Model-based assessment of replicability for genome-wide association meta-analysis
Daniel McGuire, Yu Jiang, Mengzhen Liu, J. Dylan Weissenkampen, Scott A. Eckert, Lina Yang, Fang Chen, Mengzhen Liu, Yu Jiang, Robbee Wedow, Yue Li, David M. Brazel, Fang Chen, Gargi Datta, José Dávila-Velderrain, Daniel McGuire, Chao Tian, Xiaowei Zhan, Hélène Choquet, Anna R. Docherty, Jessica D. Faul, Johanna R. Foerster, Lars G. Fritsche, Maiken E. Gabrielsen, Scott D. Gordon, Jeffrey Haessler, Jouke-Jan Hottenga, Hongyan Huang, Seon-Kyeong Jang, Philip R. Jansen, Yueh Ling, Reedik Ma ̈gi, Nana Matoba, George McMahon, Antonella Mulas, Valeria Orrù, Teemu Palviainen, Anita Pandit, Gunnar W. Reginsson, Anne Heidi Skogholt, Jennifer A. Smith, Amy E. Taylor, Constance Turman, Gonneke Willemsen, Hannah Young, Kendra A. Young, Gregory J. M. Zajac, Wei Zhao, Wei Zhou, Gyða Björnsdóttir, Jason D. Boardman, Michael Boehnke, Dorret I. Boomsma, Chen Chu, Francesco Cucca, Gareth E. Davies, Charles B. Eaton, Marissa A. Ehringer, T. Esko, Edoardo Fiorillo, Nathan A. Gillespie, Daníel F. Guðbjartsson, Toomas Haller, Kathleen Mullan Harris, Andrew C. Heath, John K. Hewitt, Ian B. Hickie, John E. Hokanson, Christian J. Hopfer, David J. Hunter, William G. Iacono, Eric O. Johnson, Yoichiro Kamatani, Sharon L. R. Kardia, Matthew C. Keller, Manolis Kellis, Charles Kooperberg, Peter Kraft, Kenneth Krauter, Markku Laakso, Penelope A. Lind, Anu Loukola, Sharon M. Lutz, Pamela A. F. Madden, Nicholas G. Martin, Matt McGue, Matthew B. McQueen, Sarah E. Medland, Andres Metspalu, Karen L. Mohlke, Jonas B. Nielsen, Yukinori Okada, Ulrike Peters, Tinca J. C. Polderman, Daniëlle Posthuma, Alex P. Reiner, John P. Rice, Eric B. Rimm, Richard J. Rose, Valgerður Rúnarsdóttir
Abstract
Genome-wide association meta-analysis (GWAMA) is an effective approach to enlarge sample sizes and empower the discovery of novel associations between genotype and phenotype.
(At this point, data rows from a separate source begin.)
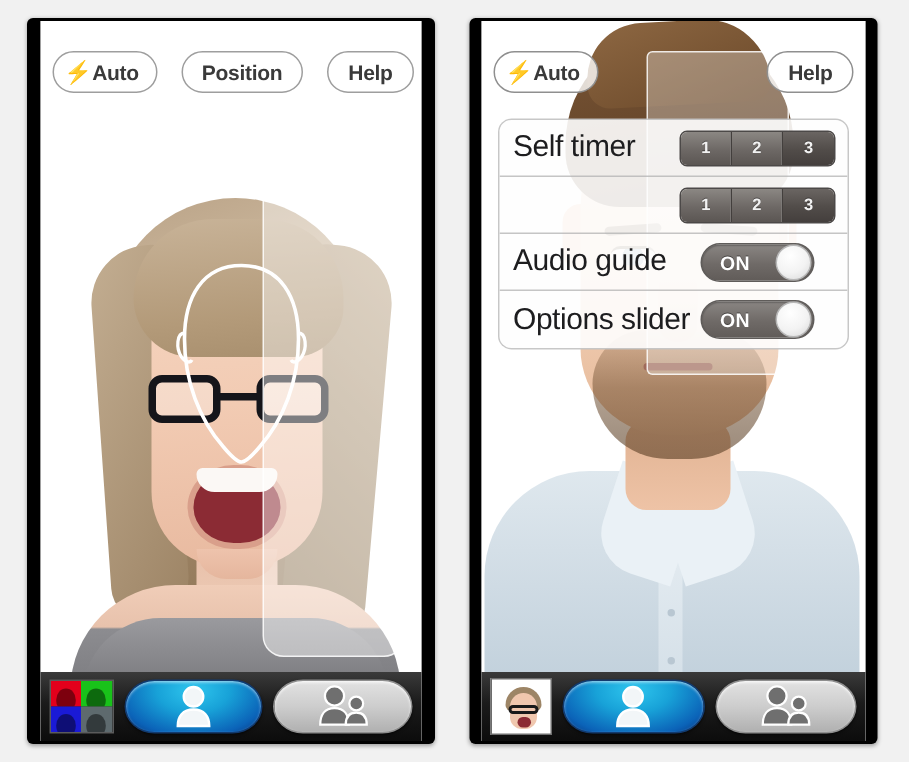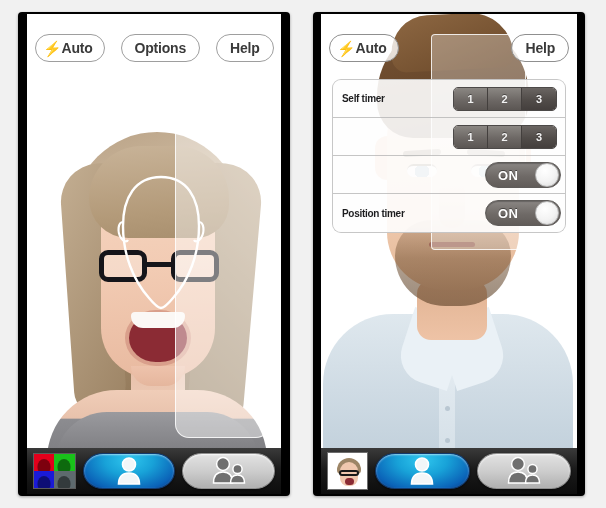"Options" div.pill { text: Options -> Position }
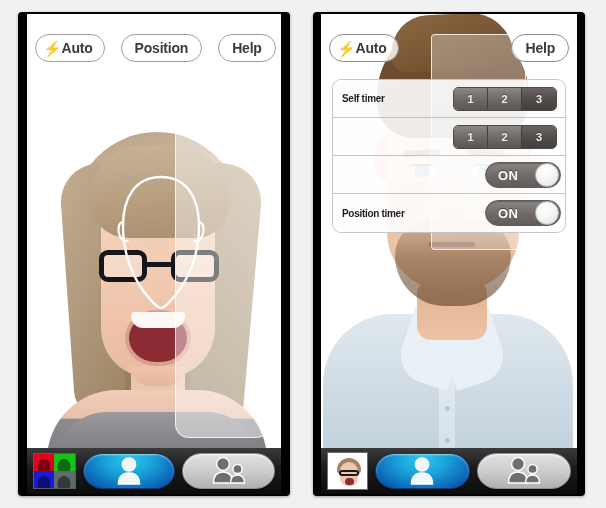"Self timer" .setting-label { font-size: 10px -> 20px; font-weight: bold -> normal }
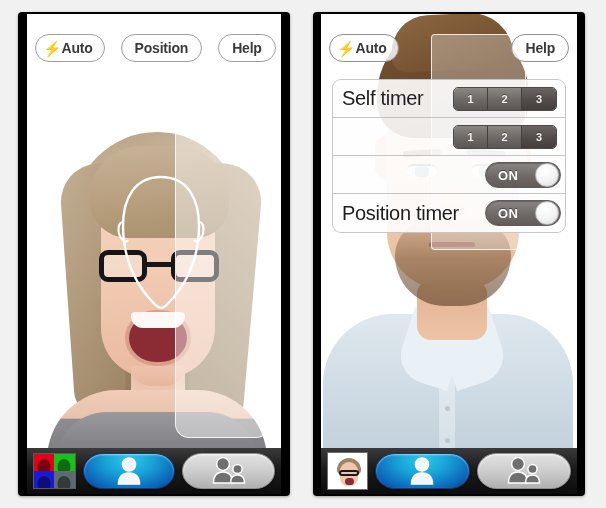"Audio guide" span.setting-label { html: none -> <span>Audio guide</span> }
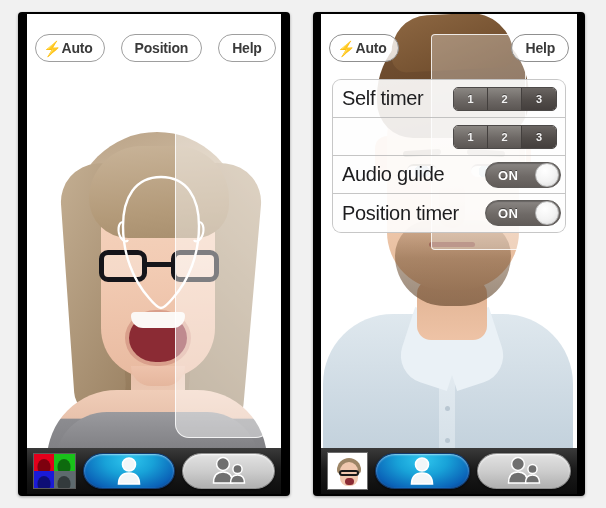"ON" .toggle { right: 4px -> 22px }
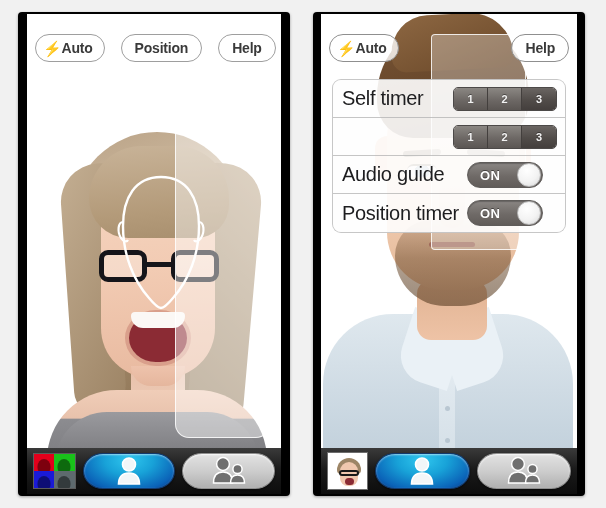"Position timer" span.setting-label { text: Position timer -> Options slider }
Independent replication has been used as a gold-standard for validating genetic associations. However, as current GWAMA often seeks to aggregate all available datasets, it becomes impossible to find a large enough independent dataset to replicate new discoveries. Here we introduce a method, MAMBA (Meta-Analysis Model-based Assessment of replicability), for assessing the "posterior-probability-of-replicability" for identified associations by leveraging the strength and consistency of association signals between contributing studies. We demonstrate using simulations that MAMBA is more powerful and robust than existing methods, and produces more accurate genetic effects estimates. We apply MAMBA to a large-scale meta-analysis of addiction phenotypes with 1.2 million individuals. In addition to accurately identifying replicable common variant associations, MAMBA also pinpoints novel replicable rare variant associations from imputation-based GWAMA and hence greatly expands the set of analyzable variants.